> [Records shown]
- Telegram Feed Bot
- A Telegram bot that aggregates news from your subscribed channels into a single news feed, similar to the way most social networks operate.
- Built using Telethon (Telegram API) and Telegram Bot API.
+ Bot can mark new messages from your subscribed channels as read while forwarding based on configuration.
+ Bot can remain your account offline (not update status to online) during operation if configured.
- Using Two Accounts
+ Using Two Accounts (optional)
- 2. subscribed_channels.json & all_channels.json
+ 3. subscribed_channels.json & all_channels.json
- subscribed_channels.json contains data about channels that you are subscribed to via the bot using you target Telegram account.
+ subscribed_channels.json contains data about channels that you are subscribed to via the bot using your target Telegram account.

* * *

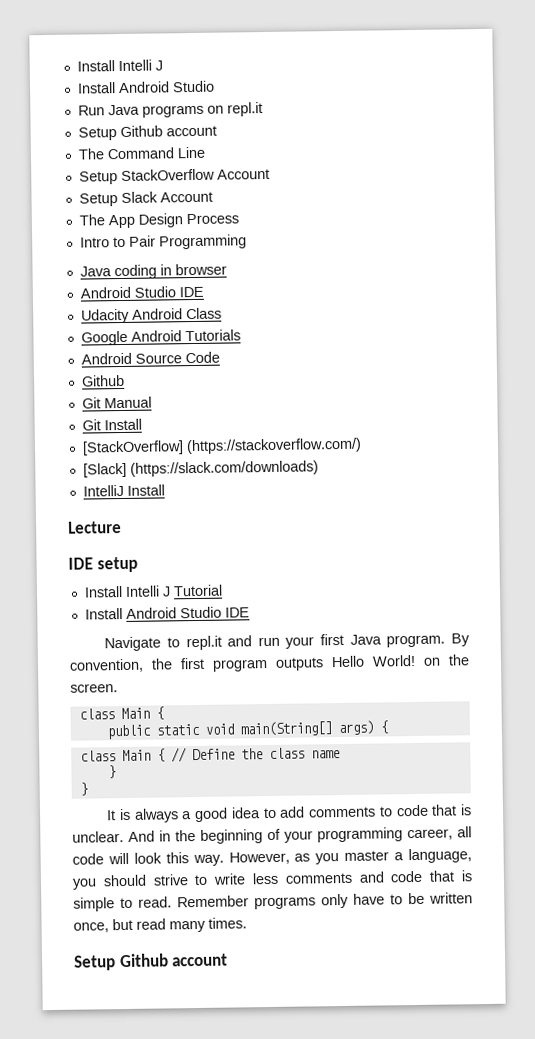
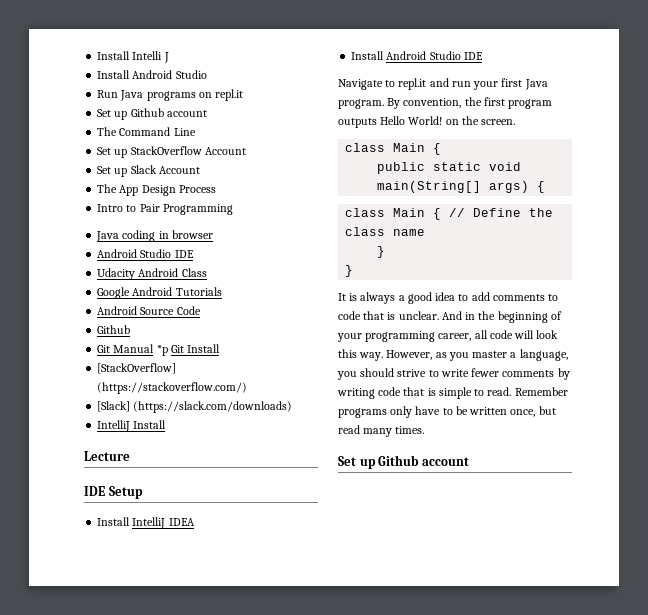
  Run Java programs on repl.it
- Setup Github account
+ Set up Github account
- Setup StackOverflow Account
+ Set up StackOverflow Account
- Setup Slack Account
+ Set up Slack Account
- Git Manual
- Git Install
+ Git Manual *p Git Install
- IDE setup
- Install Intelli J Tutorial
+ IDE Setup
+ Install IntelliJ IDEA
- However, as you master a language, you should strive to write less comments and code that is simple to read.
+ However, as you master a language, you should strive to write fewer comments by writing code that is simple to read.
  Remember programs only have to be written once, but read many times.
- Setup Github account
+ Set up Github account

> [Exercise goal] Using the data above, print exactly the lines from the line that contains "- Setup Slack Account" through the line that contains "- However, as", with both included.

> [Response to this exercise]
- Setup Slack Account
+ Set up Slack Account
- Git Manual
- Git Install
+ Git Manual *p Git Install
- IDE setup
- Install Intelli J Tutorial
+ IDE Setup
+ Install IntelliJ IDEA
- However, as you master a language, you should strive to write less comments and code that is simple to read.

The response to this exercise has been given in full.